B. GRSCRUB IP system setup
Fig. 1 shows the block diagram of a GRSCRUB-based system, which can be the GR716B Microcontroller or a design implemented in a flash-based FPGA, integrated with the target FPGA. The configuration memory of the target FPGA is accessed externally through the slave SelectMap configuration interface. The GRSCRUB IP can access SelectMap through all the supported bus widths (i.e., 8-, 16-, or 32-bit). The slave SelectMap clock is provided externally by the system in which the GRSCRUB IP is embedded. The GRSCRUB IP is a multiple clock domain design, which includes the internal system clock, and the SelectMap clock used for synchronization.
The GRSCRUB IP accesses through an AMBA AHB or AXI4 bus, a memory that stores the golden configuration bitstream and the mask data of the design implemented in the target FPGA (Golden memory). The golden bitstream is used both to configure the FPGA at start-up and to repair the configuration memory in the event of soft errors. The mask data information is provided by the synthesis tool and contains a description of all dynamic bits in the design. During data verification in the scrubbing operation, the GRSCRUB IP does not verify the dynamic bits in the frames, and the mask data is used to mask only these specific bits.
C. GRSCRUB IP operation modes
The GRSCRUB IP implements five operation modes:
- Idle mode: the IP is in idle waiting for an operation command.
- Programming mode: the IP programs the configuration bitstream into the target FPGA.
- Scrubbing mode: the IP executes a scrubbing operation. As described further, two scrubbing methods are supported: blind and readback scrubbing. The IP can be configured to scrub the entire FPGA configuration memory or just selected frames.
- Mapping mode: the IP identifies and maps the frame addressing of the target FPGA. The frame addressing defines the frames positioning in the target FPGA, required for any scrubbing operation. Only frames that refer to configuration blocks are mapped, i.e., the memory block frames are not considered. The frame addresses are saved in the Golden memory and are accessed by the IP in scrubbing mode during reading and writing operations.
- Golden Cyclic Redundancy Check (CRC) mode: the IP computes the golden CRC codes for the current frame data of the target FPGA configuration memory. The CRC code can be selected as a data check in the readback scrubbing mode. A CRC code is computed to each frame of the configuration memory, and it is verified against the golden CRC copy.

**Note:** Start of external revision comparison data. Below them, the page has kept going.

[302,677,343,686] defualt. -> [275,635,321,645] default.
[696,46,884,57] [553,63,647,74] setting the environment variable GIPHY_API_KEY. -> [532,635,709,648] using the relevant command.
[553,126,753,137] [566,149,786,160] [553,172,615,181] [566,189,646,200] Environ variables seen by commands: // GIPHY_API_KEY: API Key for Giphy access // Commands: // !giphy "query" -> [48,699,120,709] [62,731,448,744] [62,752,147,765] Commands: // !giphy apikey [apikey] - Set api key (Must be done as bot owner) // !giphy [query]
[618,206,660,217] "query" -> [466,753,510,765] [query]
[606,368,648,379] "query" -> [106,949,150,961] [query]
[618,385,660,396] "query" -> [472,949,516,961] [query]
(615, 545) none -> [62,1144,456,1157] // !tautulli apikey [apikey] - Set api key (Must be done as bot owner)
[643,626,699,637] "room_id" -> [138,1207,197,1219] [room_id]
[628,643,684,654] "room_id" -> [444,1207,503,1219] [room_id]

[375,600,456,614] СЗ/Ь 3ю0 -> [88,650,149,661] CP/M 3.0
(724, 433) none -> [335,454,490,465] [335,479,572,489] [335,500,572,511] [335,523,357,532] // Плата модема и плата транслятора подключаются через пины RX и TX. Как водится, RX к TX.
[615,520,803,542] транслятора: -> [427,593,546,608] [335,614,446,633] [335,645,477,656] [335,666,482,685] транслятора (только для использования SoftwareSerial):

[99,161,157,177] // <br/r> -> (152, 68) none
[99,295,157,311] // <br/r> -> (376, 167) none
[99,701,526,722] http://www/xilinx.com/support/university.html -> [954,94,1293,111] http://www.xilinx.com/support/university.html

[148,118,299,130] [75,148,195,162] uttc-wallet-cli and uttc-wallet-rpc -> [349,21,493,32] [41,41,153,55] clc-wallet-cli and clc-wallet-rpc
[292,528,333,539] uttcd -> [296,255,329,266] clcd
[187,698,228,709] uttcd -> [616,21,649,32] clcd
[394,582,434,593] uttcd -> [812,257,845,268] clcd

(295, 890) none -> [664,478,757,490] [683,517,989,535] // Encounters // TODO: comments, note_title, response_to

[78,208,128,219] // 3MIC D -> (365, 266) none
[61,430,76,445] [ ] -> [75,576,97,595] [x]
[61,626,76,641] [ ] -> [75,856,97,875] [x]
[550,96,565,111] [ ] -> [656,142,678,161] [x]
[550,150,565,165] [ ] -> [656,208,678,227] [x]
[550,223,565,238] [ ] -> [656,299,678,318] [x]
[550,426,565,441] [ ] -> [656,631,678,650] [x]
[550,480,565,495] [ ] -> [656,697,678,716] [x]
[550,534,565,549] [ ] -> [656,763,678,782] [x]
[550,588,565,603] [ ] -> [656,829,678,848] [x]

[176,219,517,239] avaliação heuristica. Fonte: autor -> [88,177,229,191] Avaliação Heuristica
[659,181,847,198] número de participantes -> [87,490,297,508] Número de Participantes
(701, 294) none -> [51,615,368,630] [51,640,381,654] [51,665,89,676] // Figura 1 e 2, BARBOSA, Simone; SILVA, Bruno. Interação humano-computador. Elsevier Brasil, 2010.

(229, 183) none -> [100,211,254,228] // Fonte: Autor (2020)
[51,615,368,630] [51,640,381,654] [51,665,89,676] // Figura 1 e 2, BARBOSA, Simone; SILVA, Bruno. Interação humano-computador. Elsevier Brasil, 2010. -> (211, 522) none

The GRSCRUB IP scrubbing operation mode supports both blind and readback scrubbing methods. In the blind scrubbing mode, the GRSCRUB IP rewrites the configuration frames without any data verification. The blind scrubbing can be performed periodically, continually refreshing the configuration data. In the readback scrubbing mode, the GRSCRUB IP verifies the integrity of each frame of the FPGA configuration memory, and then, in the event of errors, rewrites the frame with the correct data read from the Golden memory. Differently from the blind scrubbing, the readback mode allows detecting errors and correcting the frame only if necessary. The readback can also be executed periodically.
The error detection can be performed through CRC verification or by comparing a frame bit-by-bit against its golden version stored in the Golden memory. The latter option is defined as Full Frame Check (FFC). The CRC is an error detection code that applies redundancy to check inconsistencies. A standard 32-bit CRC (CRC32C) algorithm is computed for each FPGA frame, and it is compared to the golden code saved in the Golden memory. The CRC and FFC data verifications do not check the masked bits. Each data verification method can be configured to be enabled or not.
D. GRSCRUB IP additional features
The configuration interface of the target FPGA can also be affected by soft errors, which may lead to catastrophic results during the scrubbing operation. For instance, in case the FPGA Frame Address Register (FAR) is affected by an SEU during a blind scrubbing execution and its value changes to another valid address, all the subsequent frames would be overwritten wrongly, compromising the entire design. In , the authors observed high-current events in Xilinx FPGAs due to SEEs affecting the configuration interface, which led the blind scrubbing to write multiples frames in incorrect addresses.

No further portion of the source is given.